The Philippines has over 120 languages

The Swedish Wikipedia's prolific Lsjbot, which has created a significant proportion of the site's 1.7 million articles and has nearly single-handedly pushed it to being the fourth-largest Wikipedia, was covered in the Wall Street Journal this week.

In its front page article, the US newspaper reported that the bot has created 2.7 million articles, which is apparently a reference to the Waray-Waray and Cebuano Wikipedias (where Lsjbot is also active), and that "on a good day", it creates 10,000 articles.

The Wall Street Journal's article comes as the Cebuano Wikipedia is now the twelfth Wikipedia to cross the million article mark, almost entirely from the boost of these formulaic articles. Of these, over 40% (Swedish, Waray-Waray, Cebuano, Vietnamese, and Dutch) have received significant help from automated article creation scripts. The highest depth of these five is Vietnamese, with 18; Swedish follows with 11, and the others are all under ten. By comparison, the German Wikipedia has a depth of 90.

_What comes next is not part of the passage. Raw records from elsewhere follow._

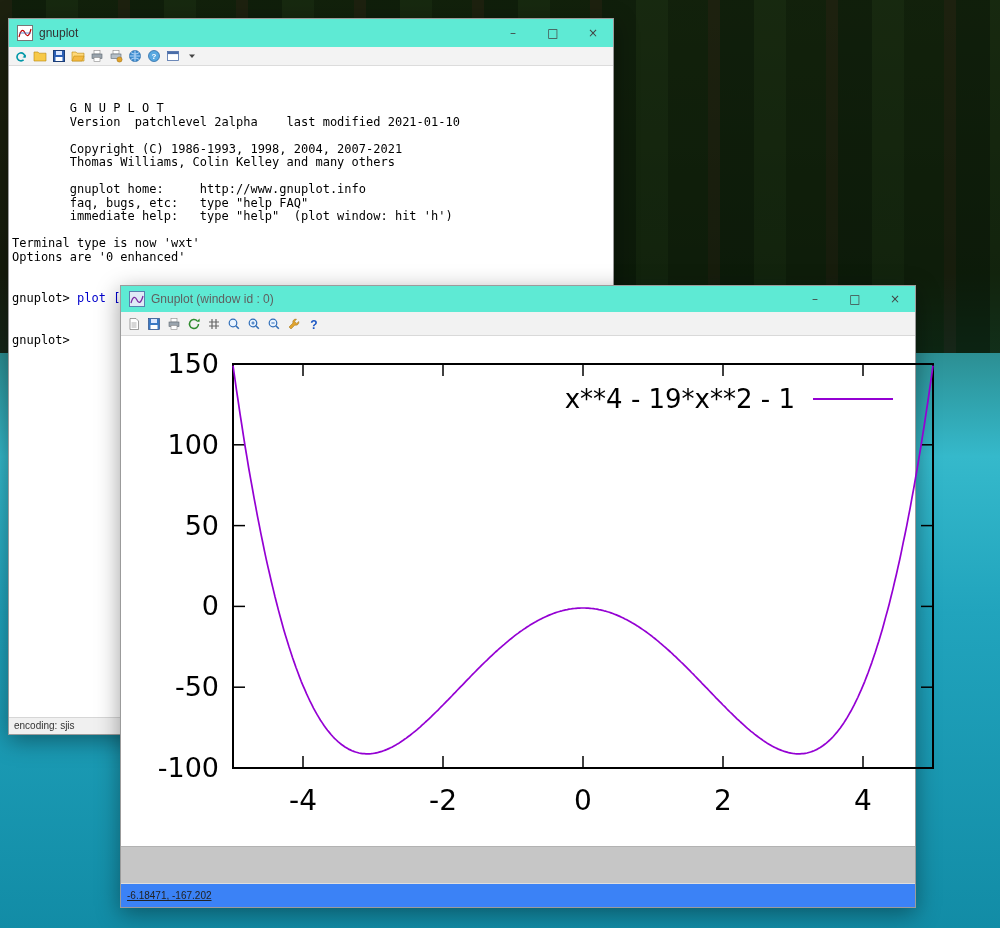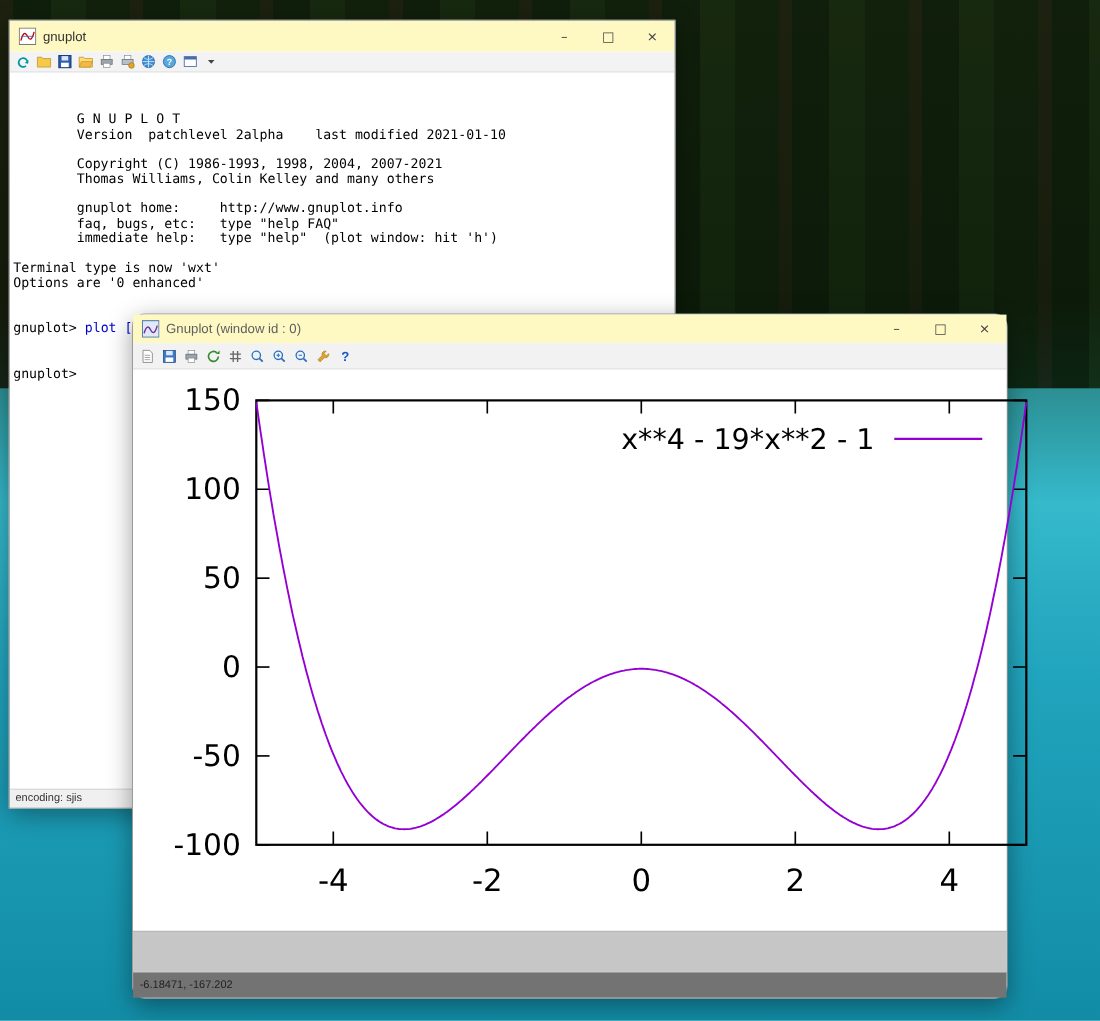--- a/index.html
+++ b/index.html
@@ -24,7 +24,7 @@
   
   .console-window { left:8px; top:18px; width:606px; height:717px; }
 
-  .titlebar { height:28px; background:#fef9c3; display:flex; align-items:center; flex:0 0 auto; }
+  .titlebar { height:28px; background:#5eead4; display:flex; align-items:center; flex:0 0 auto; }
   .app-icon { width:16px; height:16px; margin:0 6px 0 8px; flex:0 0 auto; }
   .title-text { font-size:12px; color:#333; flex:1 1 auto; white-space:nowrap; overflow:hidden; }
   .win-controls { display:flex; height:100%; flex:0 0 auto; }

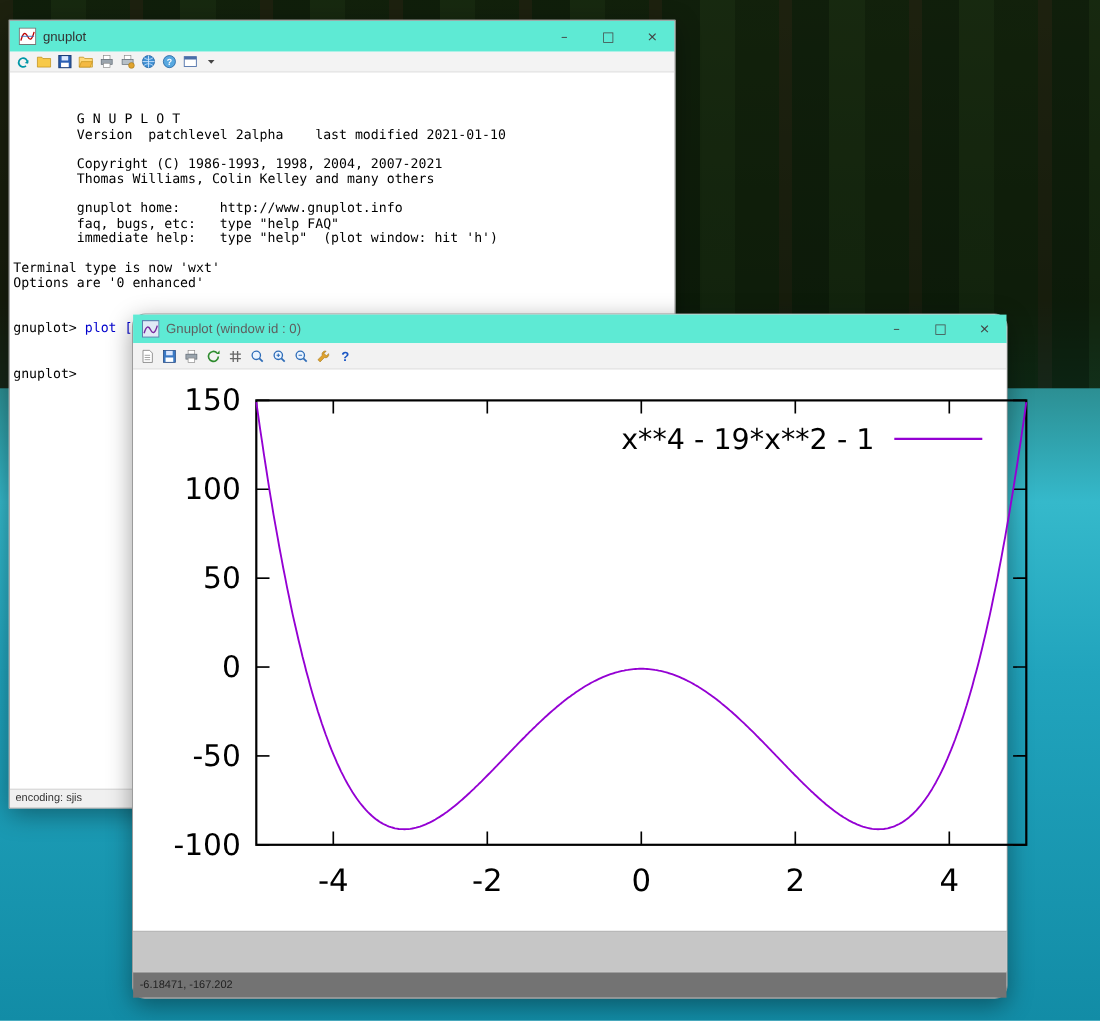--- a/index.html
+++ b/index.html
@@ -51,7 +51,7 @@
   .status-cell { width:136px; padding-left:5px; border-right:1px solid #c8c8c8; height:100%; line-height:16px; }
 
   
-  .plot-window { left:120px; top:285px; width:796px; height:623px;border-radius:12px; }
+  .plot-window { left:120px; top:285px; width:796px; height:623px; }
   .plot-window .titlebar { height:26px; }
   .plot-window .title-text { color:#5f5f5f; }
   .plot-toolbar { height:24px; background:#f2f2f2; border-bottom:1px solid #d9d9d9;

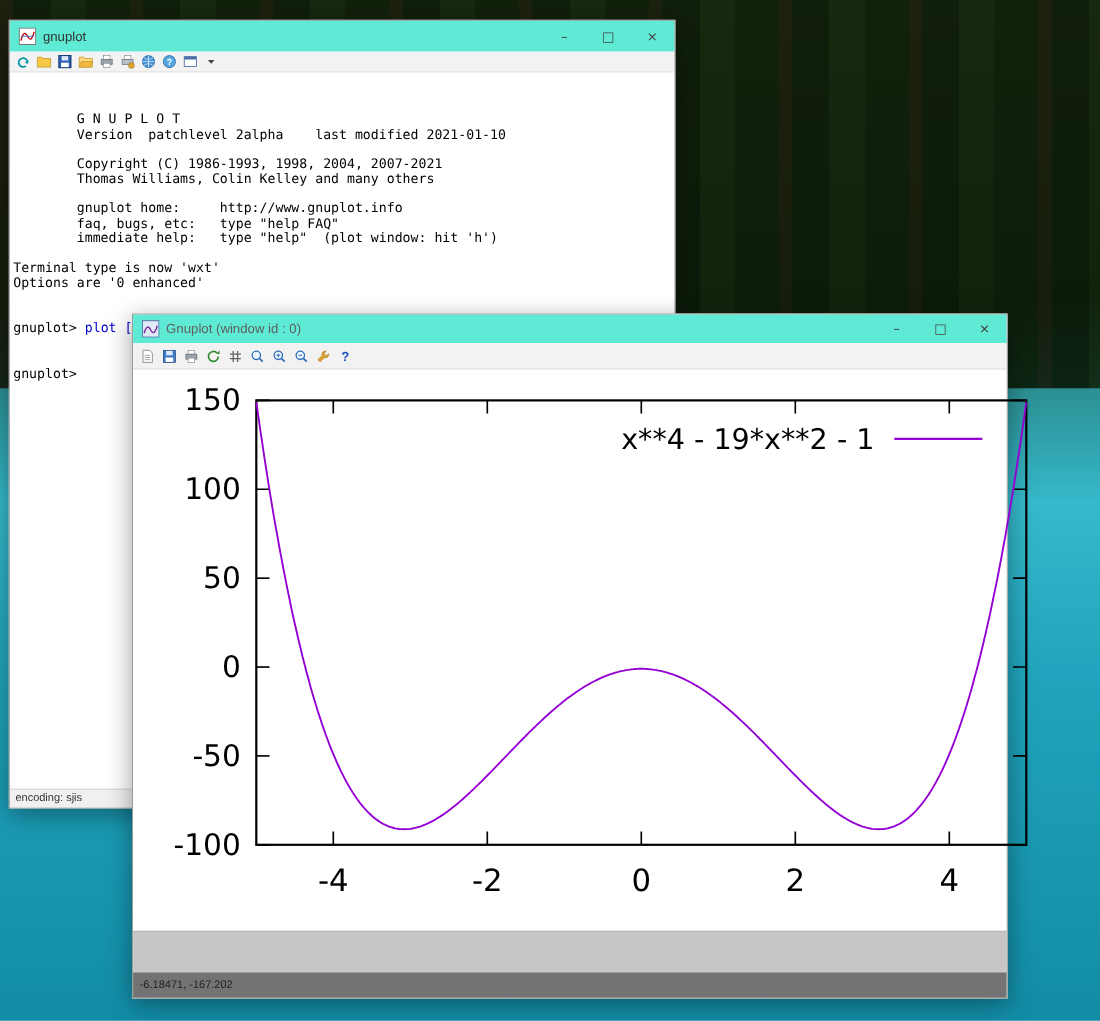--- a/index.html
+++ b/index.html
@@ -60,8 +60,8 @@
   .plot-canvas svg { display:block; width:863px; height:510px;
     font-family:"DejaVu Sans", sans-serif; }
   .plot-grayband { flex:0 0 auto; height:37px; background:#c6c6c6; border-top:1px solid #b2b2b2; }
-  .plot-statusbar { flex:1 1 auto; background:#737373; border-top:1px solid #dedede;
-    display:flex; align-items:center; font-size:10px; color:#222; padding-left:6px; }
+  .plot-statusbar { flex:1 1 auto; background:#3b82f6; border-top:1px solid #dedede;
+    display:flex; align-items:center; font-size:10px; color:#222; padding-left:6px;text-decoration:underline; }
 </style>
 </head>
 <body>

The process of bot-created articles has proved controversial among Wikimedians; by way of commenting, German Wikipedian Achim Raschka pointed the Signpost to an entry Denis Diderot wrote for the Encyclopédie, titled "Aguaxima". Diderot lamented that all they knew about the Aguaxima was that it was a plant in Brazil, yet he still had to describe it: "If all the same I mention this plant here, along with several others that are described just as poorly, then it is out of consideration for certain readers who prefer to find nothing in a dictionary article or even to find something stupid than to find no article at all."

Disagreement with these edits even led to a proposal last year that would have banned the overuse of bot-created articles on Wikimedia projects.

Still, they are not the first Wikipedias to utilize bots to augment human article creators: in 2007, Volapük and Lombard were expanded by over 100,000 bot articles each; Tagalog saw a similar rise. Lombard editors later placed a moratorium on new automated articles and deleted most of them; the Lombard Wikipedia currently has around 31,000 articles. Volapük is hovering around 120,000, and the Tagalog Wikipedia has close to 63,000.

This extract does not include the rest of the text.